Configural invariance was observed, despite a statistically significant χ² value (Table 3), indicating support for the tenability of the same pattern of fixed and free factor loadings across undergraduate and graduate students. Metric invariance, however, did not hold across this subpopulation, with the χ² difference test being statistically significant (Table 3). In general, lack of metric invariance indicates that some items may have behaved differently across undergraduate students and graduate students, even though the overall factor structure held across the two groups.

Because factorial invariance failed at the metric level of testing, scalar invariance was not tested. Instead, post hoc tests were performed to study the nature of between-group differences for the latent variable. Chi-square difference tests were conducted for the six latent variables (Table 5). From the statistical tests, one may infer both configural and metric invariance were evident for two factors, Test and Class Anxiety and Interpretation Anxiety. The factor Fear of Asking for Help passed the test for configural, metric, and scalar invariance.

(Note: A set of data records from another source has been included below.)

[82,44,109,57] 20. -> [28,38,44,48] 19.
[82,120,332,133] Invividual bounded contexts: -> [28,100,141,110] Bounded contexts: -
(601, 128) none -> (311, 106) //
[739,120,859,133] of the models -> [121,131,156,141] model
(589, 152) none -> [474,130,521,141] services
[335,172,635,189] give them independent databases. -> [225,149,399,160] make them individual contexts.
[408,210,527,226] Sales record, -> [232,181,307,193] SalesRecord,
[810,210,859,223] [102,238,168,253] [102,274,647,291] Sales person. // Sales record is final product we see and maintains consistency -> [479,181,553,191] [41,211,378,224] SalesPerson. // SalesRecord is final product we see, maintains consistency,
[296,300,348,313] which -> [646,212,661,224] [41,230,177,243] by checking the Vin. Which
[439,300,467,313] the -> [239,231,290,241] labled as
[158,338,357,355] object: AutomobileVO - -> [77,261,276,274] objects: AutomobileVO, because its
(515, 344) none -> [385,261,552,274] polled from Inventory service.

However, the last three factors (Worth of Statistics, Fear of Statistics Teachers, Computational Self-concept) were noninvariant on the factor loadings (metric invariance), which may suggest of undergraduate and graduate students interpreting the STARS items in different ways.

TABLE 5
PosthocModel Fit for Student Classification

Model χ² df Δχ² Δdf p TLI CH RMSEA

Test and Class Anxiety

Configural 204.41 41 <.0001 .95 .97 .14

Metric 194.21 48   8.32   7 .31 .96 .97 .12

Scalar 216.31 70 46.63 22 .002 .98 .97 .10

Interpretation Anxiety

Configural 213.44   71 <.0001 .95 .96 .10

Metric 225.60   80   20.32   9 .010 .96 .96 .09

Scalar 342.65 108 123.03 28 <.0001 .95 .94 .10

Fear of Asking for Help

Configural 88.08     5 <.0001 .94 .98 .28

Metric 98.470   8 5.36   3 .15 .96 .97 .23

Scalar 97.960 18 9.34 10 .50 .99 .98 .15

Worth of Statistics

Configural 616.05 181 <.0001 .97 .97 .11

Metric 669.54 195 65.64 14 <.0001 .97 .97 .11

Fear of Statistics Teacher

Configural   32.40 11 .0007 .97 .99 .10

Metric   46.12 15 14.26   4 .0065 .97 .98 .10

Computational Self-concept

Configural 112.86 11 <.0001 .91 .95 .21

Metric 119.21 15 15.29   4 .0041 .93 .95 .18

Discussion

Cruise and other authors using the STARS suggested that the construct of statistics anxiety consists of six factors: Worth of Statistics, Interpretation Anxiety, Test and Class Anxiety, Computational Self-concept, Fear of Asking for Help, and Fear of Statistics Teachers. A CFA confirmed the tenability of this six-factor structure. The WLSMV estimator was used because of its robustnessto handle ordinal data (Flora & Curran, 2004).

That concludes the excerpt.